The management of a pension fund is, in one sense, clearly a form of investment activity and from a layman's perspective it looks very much like something that ought to fall within the VAT exemption. However, as most of our clients will appreciate, VAT has its own logic and this is a subject which has confused experts and HMRC alike for decades.

Scope of exemption

The scope of the exemption is set by European legislation, which restricts the exemption for fund management services to "the management of special investment funds as defined by member states".

The European Court of Justice (ECJ) has ruled several times on the meaning of this phrase, first pondering at great length which services constituted "the management" and then (in 2007), in the JP Morgan Claverhouse case, ruling on how much discretion individual member states had in deciding which forms of investment fund should benefit from the exemption.

The ECJ held that the UK had applied the exemption too narrowly and that the management of an investment trust company should also be exempt. Following that decision, HMRC considered the implications for other investment vehicles and accepted that, to avoid distortion of competition, the exemption should be extended to several other forms of collective investment scheme – but not pension funds.

Test case

In the four years since the JP Morgan Claverhouse case there have been rumblings about a further test case which would challenge HMRC on this point and decide once and for all whether the management of a pension fund should, like the management of an investment trust, have been exempt all along. The name of the appellant, it was eventually revealed, was The Wheels Common Investment Fund Trustees Limited, joined by the National Association of Pension Funds.

The amounts of tax at stake are substantial and numerous backdated claims have been submitted, all of which have been 'stood over' and await the test case.
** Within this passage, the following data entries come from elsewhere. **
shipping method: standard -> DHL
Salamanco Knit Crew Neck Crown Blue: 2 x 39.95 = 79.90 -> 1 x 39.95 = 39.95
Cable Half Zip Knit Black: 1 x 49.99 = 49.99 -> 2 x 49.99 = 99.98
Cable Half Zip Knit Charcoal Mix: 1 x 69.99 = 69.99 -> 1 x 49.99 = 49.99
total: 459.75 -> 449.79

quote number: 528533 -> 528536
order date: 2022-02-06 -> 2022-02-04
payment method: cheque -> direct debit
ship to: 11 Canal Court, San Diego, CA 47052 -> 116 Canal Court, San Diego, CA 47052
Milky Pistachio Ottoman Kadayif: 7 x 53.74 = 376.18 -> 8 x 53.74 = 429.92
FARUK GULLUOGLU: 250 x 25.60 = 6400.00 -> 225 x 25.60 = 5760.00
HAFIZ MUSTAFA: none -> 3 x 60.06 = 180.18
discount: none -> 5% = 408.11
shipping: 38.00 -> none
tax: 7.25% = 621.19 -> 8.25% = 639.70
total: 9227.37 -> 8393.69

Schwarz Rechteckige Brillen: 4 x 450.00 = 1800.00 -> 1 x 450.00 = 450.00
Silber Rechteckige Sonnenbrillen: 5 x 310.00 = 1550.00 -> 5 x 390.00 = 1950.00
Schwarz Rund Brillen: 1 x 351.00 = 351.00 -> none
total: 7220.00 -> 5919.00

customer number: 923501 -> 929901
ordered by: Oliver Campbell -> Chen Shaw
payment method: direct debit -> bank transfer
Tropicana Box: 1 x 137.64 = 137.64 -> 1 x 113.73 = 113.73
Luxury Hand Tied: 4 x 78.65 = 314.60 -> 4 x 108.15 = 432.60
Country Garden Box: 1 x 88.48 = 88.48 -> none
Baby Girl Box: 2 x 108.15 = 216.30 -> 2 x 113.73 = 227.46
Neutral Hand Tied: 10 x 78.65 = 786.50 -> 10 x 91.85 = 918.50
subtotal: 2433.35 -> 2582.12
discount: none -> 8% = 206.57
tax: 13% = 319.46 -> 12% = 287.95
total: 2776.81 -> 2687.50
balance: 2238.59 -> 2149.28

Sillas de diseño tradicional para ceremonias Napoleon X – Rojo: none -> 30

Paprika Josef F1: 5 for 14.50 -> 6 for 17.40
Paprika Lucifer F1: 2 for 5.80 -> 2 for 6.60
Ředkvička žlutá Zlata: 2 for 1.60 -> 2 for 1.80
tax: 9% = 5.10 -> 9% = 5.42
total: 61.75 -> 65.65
The case has progressed slowly, however, and it was early in 2011 when it emerged that it had been heard by the Tax Tribunal, which had agreed that the matter should again be referred to the ECJ (or the Court of Justice of the European Union (CJEU) as it is now known). Again, there was a long wait while the parties deliberated on the wording of the questions, but the referral has now been made and the questions are in the public domain.

The appellants argue that, although not open to the public, occupational pension schemes do constitute a form of collective investment vehicle for the employers and employees, and as such fall within the meaning of "special investment funds".

The Wheels pension fund is a defined benefit scheme, however, and one of HMRC's strongest arguments is based on the "disconnect" (sic) between the amounts received as a pension by employees (fixed by reference to salary and length of service), and the amounts the employee pays into the pension fund and its investment return. It will be many months before we know how the CJEU approaches the issue or whether this distinction is relevant.

Legislative changes?

Meanwhile, the member states and the European Commission have been reviewing in depth how the VAT exemptions should work in the financial sector, with a view to updating the Directive and clarifying some of the contentious points. Many of these proposals have been fiercely resisted and will never see the light of day, but one, which has apparently survived multiple redrafts of the new Directive and seems to be accepted by all, would make the management of a pension fund exempt after all.

Pension fund managers, trustees and employers will need to keep an eye on these developments and should be thinking of lodging a protective claim for the VAT previously charged on the fund management services if they have not already done so. They should not, however, expect the final outcome any time soon.